Monitoring During a Run

Progress:

SELECT COUNT(*) as processed,
  ROUND(SUM(kn_cost_usd), 4) as total_spent,
  MAX(kn_processed_at) as last_processed
FROM units WHERE kn_prompt_version = '1.6'

Remaining:

SELECT COUNT(*) as remaining
FROM units WHERE status = 'Current'
AND restricted_access = 0
AND (kn_prompt_version != '1.6' OR kn_prompt_version IS NULL)

Live dashboard: admin.rtopacks.com.au/compute


What NOT to Do

  • Don't trust hardcoded pricing constants. Check the pricing page before every run.
  • Don't run a model without confirming it's on the current pricing page. Deprecated models still work but cost more.
  • Don't assume 429 means rate limiting. It also means credit exhaustion. Add a circuit breaker.
  • Don't skip the 10-unit test run.

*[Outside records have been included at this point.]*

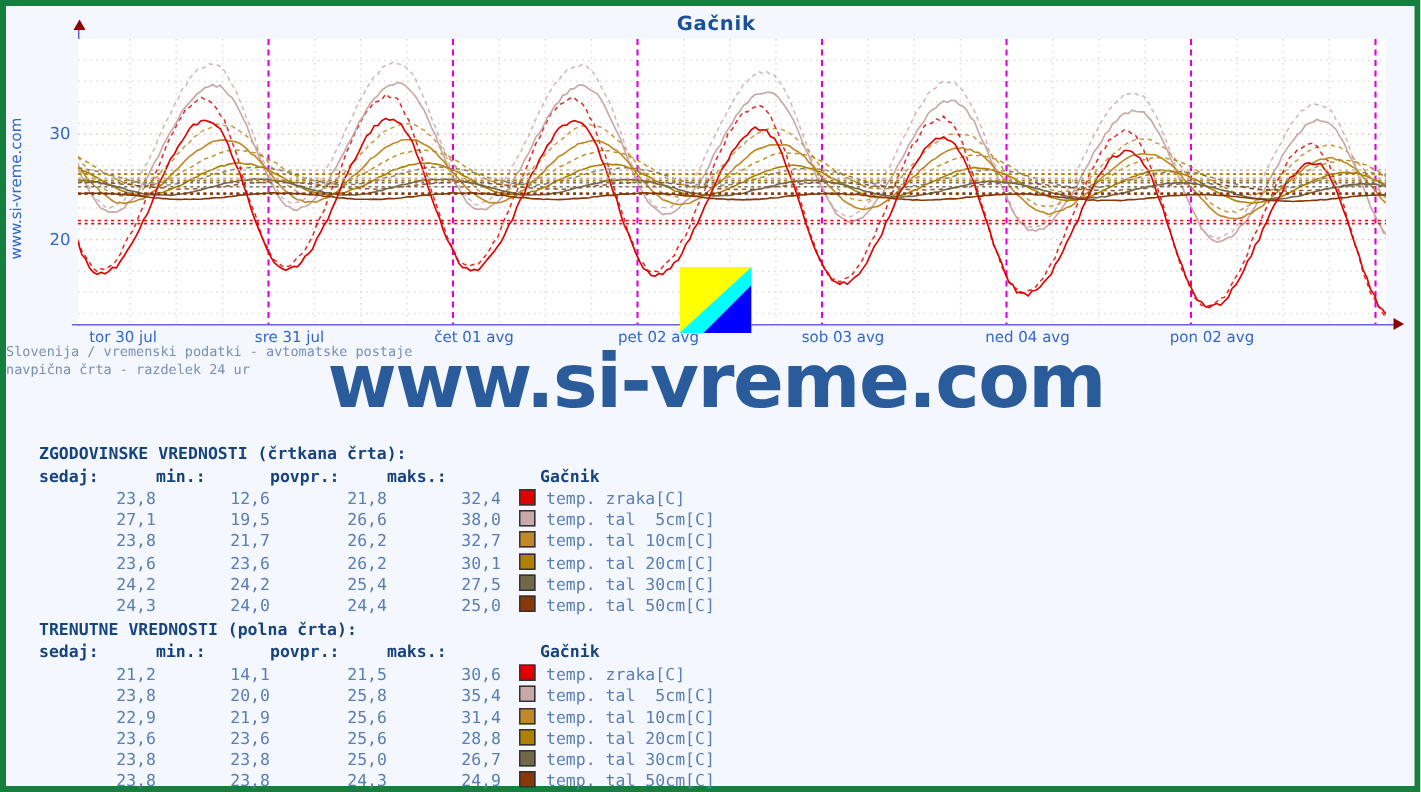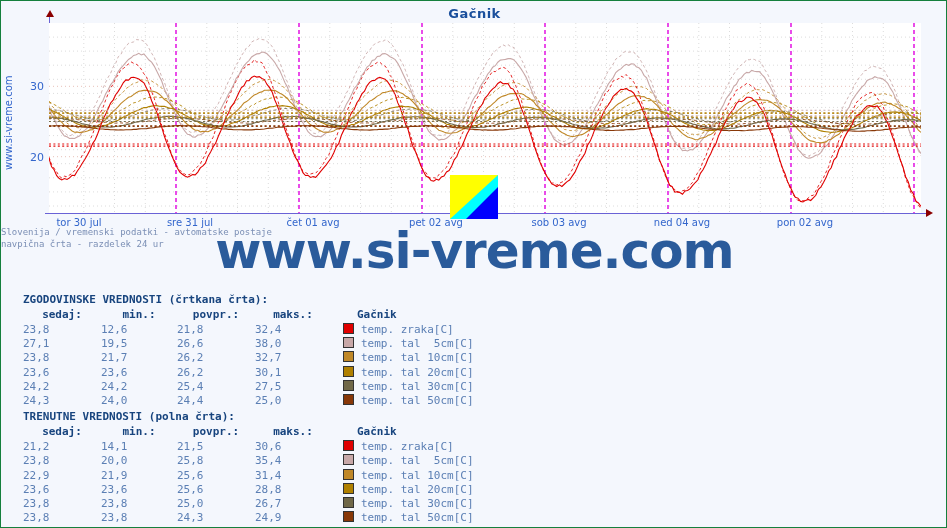"Gačnik" #page { border: 1px solid #15803d -> 4px solid #15803d }
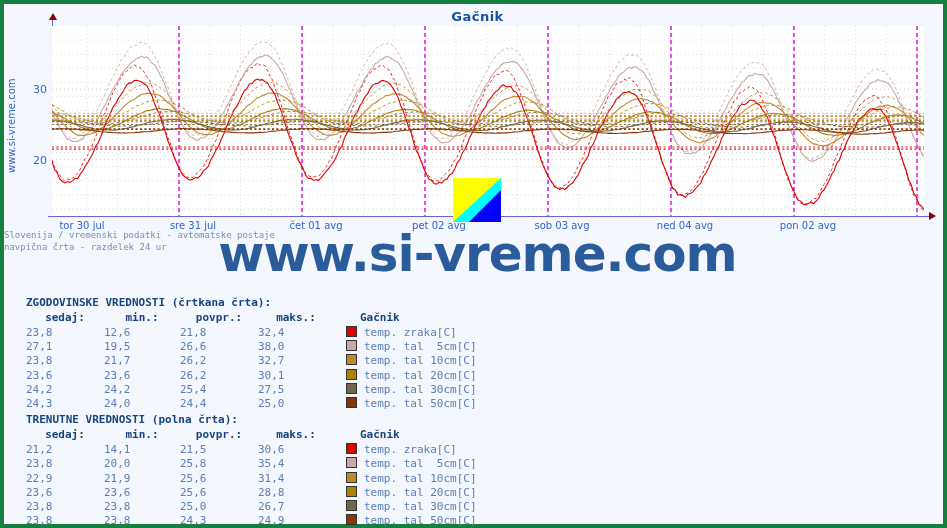"sedaj:" table.vals th { text-align: center -> left }
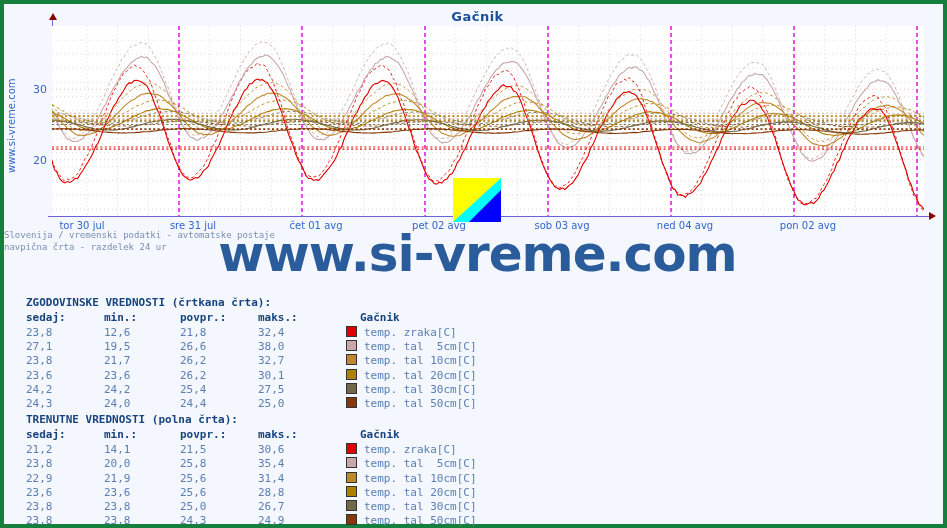"23,8" table.vals td { text-align: left -> right }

Compare estimated vs actual cost before committing to the corpus.
  • Don't use wave batching — use a worker pool.
  • Don't set concurrency below 25 — you're just wasting time.
  • Don't run from a CF Worker — the 30-second CPU limit kills long-running generation.
  • Don't mix models within a run — one model, one prompt version, full corpus.

Document History

Date Change
1 Apr 2026 Initial document — concurrency findings, wave vs pool, D1 bottleneck
2 Apr 2026 Major revision. Cost incident documented. Deprecated model pricing discovered ($3.96/M vs $0.38/M). Mandatory pre-run checklist added. Pricing tables updated. Circuit breaker requirement added. This document is now required reading before any LLM generation run.

This document is required reading before any LLM generation run. If Claude or Alex references a model or pricing that contradicts this document, this document wins. Check the pricing page. Every time. No exceptions.